Community service and hefty fine for clearing threatened species

Media release: 30 October 2009

Mr Lance Rawson, of Chillingham, near Bilambil Heights, was convicted of seven charges and ordered to complete 200 hours of community service, pay fines totalling $135 000 as well as professional costs by the Land and Environment Court this week (28/10) after he pleaded guilty to destroying more than a thousand threatened plants on land at Bilambil Heights, Terranora, north of Murwillumbah, on the NSW-Queensland border.

The land is presently part of the proposed site of a large residential development known as 'The Rise'.

Mr Rawson was contracted by Godfrey Mantle/Terranora Group Mgt Pty Ltd, the owner of the land, to poison camphor laurel and privet. The Court heard evidence that Terranora Group Mgt Pty Ltd also engaged environmental consultants to complete a flora and fauna surveys for a proposed residential development.

During the surveys the consultants identified hundreds of individual threatened species on the land and marked many of these trees with pink flagging tape. When the consultants later returned to the land they discovered that many threatened trees, including many marked with pink flagging tape, had been cut and poisoned.

The Court found that Mr Rawson cut down and poisoned 1279 trees, of seven different threatened species, between December 2005 and September 2006 as part of land clearing works intended to improve the pasture and productivity of the property for cattle grazing.

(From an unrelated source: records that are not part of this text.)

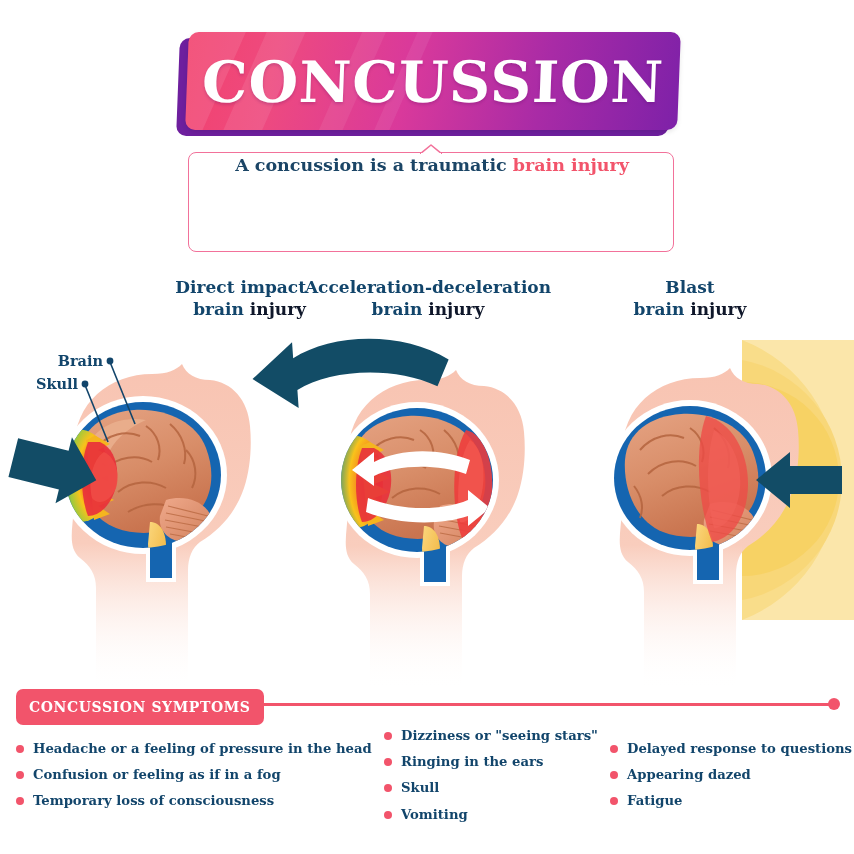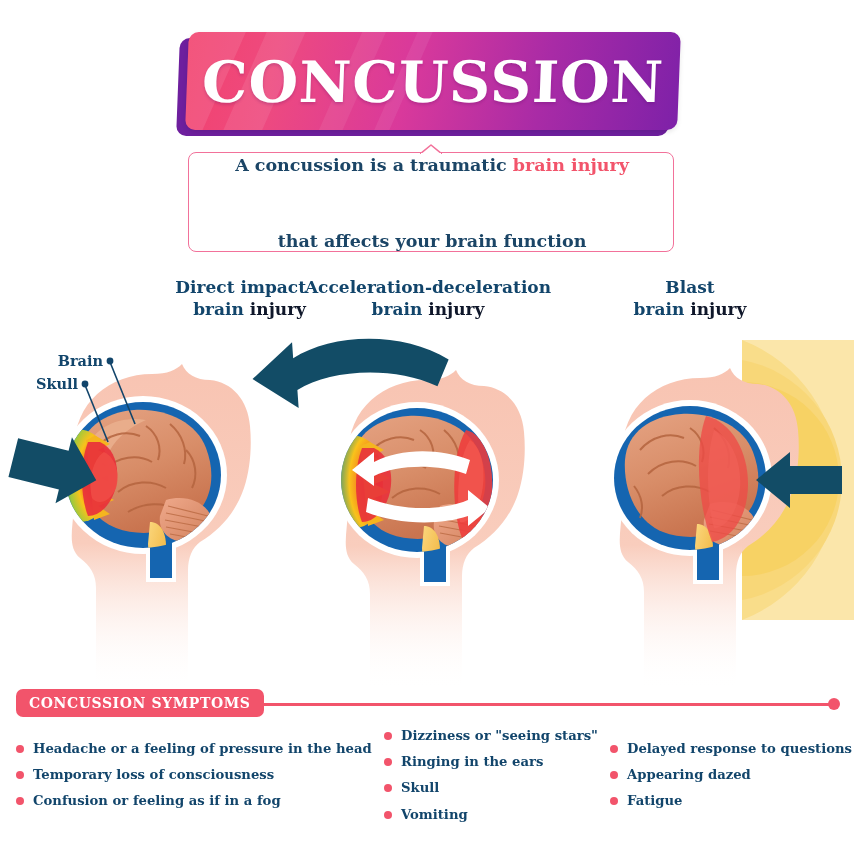--- a/index.html
+++ b/index.html
@@ -60,7 +60,7 @@
   .notch svg{display:block;}
   .subtitle-text{
     position:absolute;left:0;top:0;width:486px;height:100px;
-    display:flex;flex-direction:column;align-items:center;justify-content:space-between;
+    display:flex;flex-direction:column;align-items:center;justify-content:flex-start;
     font-family:"DejaVu Serif", serif;font-weight:bold;font-size:17.5px;
     color:#1B4566;line-height:1.38;text-align:center;
   }

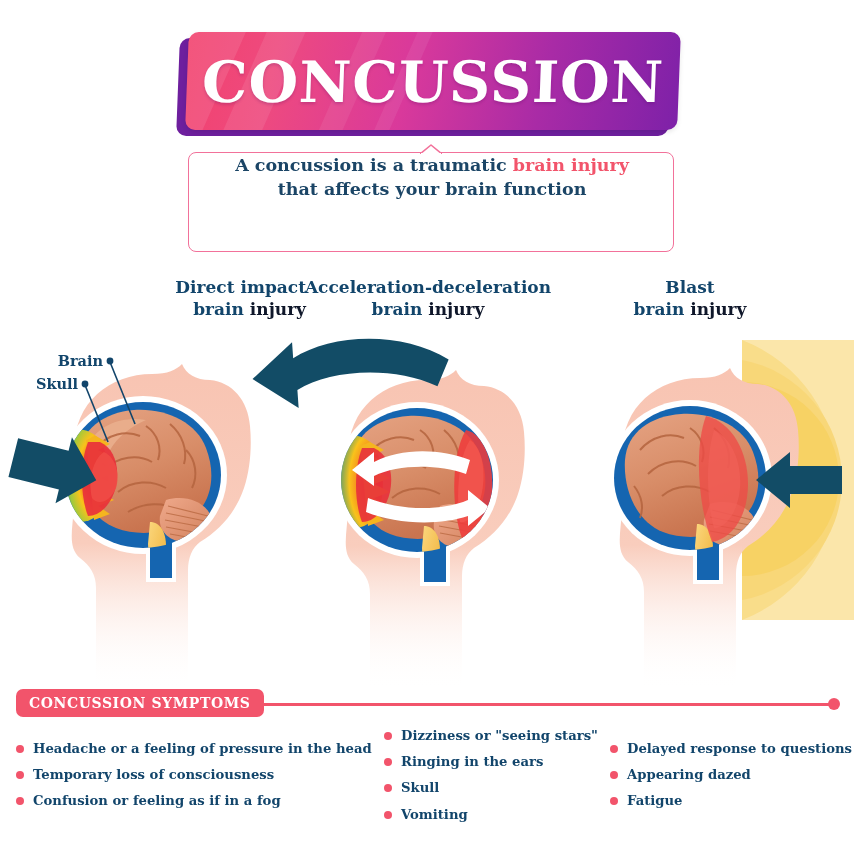--- a/index.html
+++ b/index.html
@@ -134,7 +134,6 @@
       <div>
         <span>A concussion is a traumatic </span><span class="accent-red">brain injury</span>
       </div>
-      <div>that affects your brain function</div>
     </div>
   </div>
 

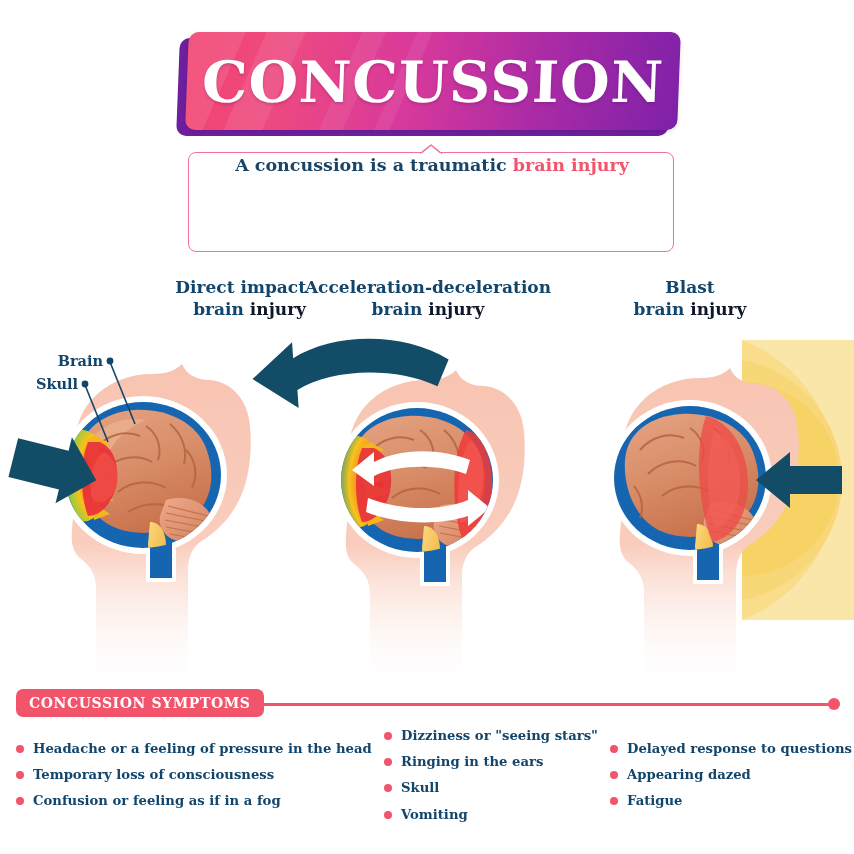--- a/index.html
+++ b/index.html
@@ -88,7 +88,7 @@
     position:absolute;left:828px;top:698px;width:12px;height:12px;border-radius:50%;background:#F2546B;
   }
   .sym-pill{
-    position:absolute;left:16px;top:689px;height:28px;
+    position:absolute;left:16px;top:689px;height:36px;
     background:#F2546B;border-radius:7px;
     display:flex;align-items:center;padding:0 13px;
     color:#ffffff;font-family:"DejaVu Serif", serif;font-weight:bold;

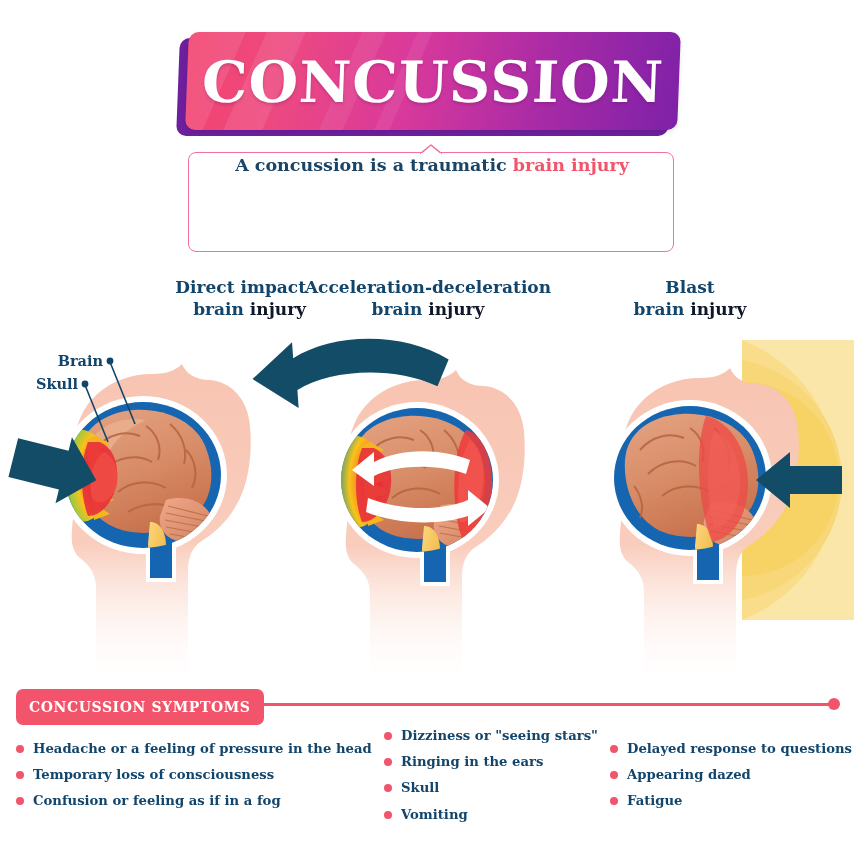--- a/index.html
+++ b/index.html
@@ -398,12 +398,12 @@
         </div>
       <div class="sym-item">
           <span class="bullet"></span>
+          <span>Confusion or feeling as if in a fog</span>
+        </div>
+      <div class="sym-item">
+          <span class="bullet"></span>
           <span>Temporary loss of consciousness</span>
         </div>
-      <div class="sym-item">
-          <span class="bullet"></span>
-          <span>Confusion or feeling as if in a fog</span>
-        </div>
     </div>
     <div class="sym-col c2">
       <div class="sym-item">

While the Court was not satisfied that Mr Rawson knew that the trees he cut and poisoned were threatened species, the Court did find that Mr Rawson’s actions were deliberate and that he acted in reckless disregard of information, advice and warnings from one of the environmental consultants that at least some of the trees he had cut were threatened species, as well as warnings from a Tweed Shire Council Officer that the cutting of trees on the property may be contrary to the law.

In his judgement Chief Judge Preston said: "The conservation of biological diversity is a common concern of humankind. Mr Rawson’s offending conduct caused actual environmental harm to seven threatened species and populations of those threatened species and an endangered ecological community; their habitat; and their composition, structure and functioning. Such environmental harm affects the intrinsic and instrumental values of biological diversity."

Restoration works on community land, including planting of trees, will be a component of the community services works the Court has ordered Mr Rawson to do.

DECCW Director-General Lisa Corbyn said the Court’s decision sent a clear message to those involved in land clearing works that the community expects NSW environmental protection laws to be upheld.

"The judgement confirms that people must take positive steps to ensure they inform themselves about what is protected under the State’s environmental laws before undertaking works, otherwise they risk prosecution and serious penalties," Ms Corbyn said.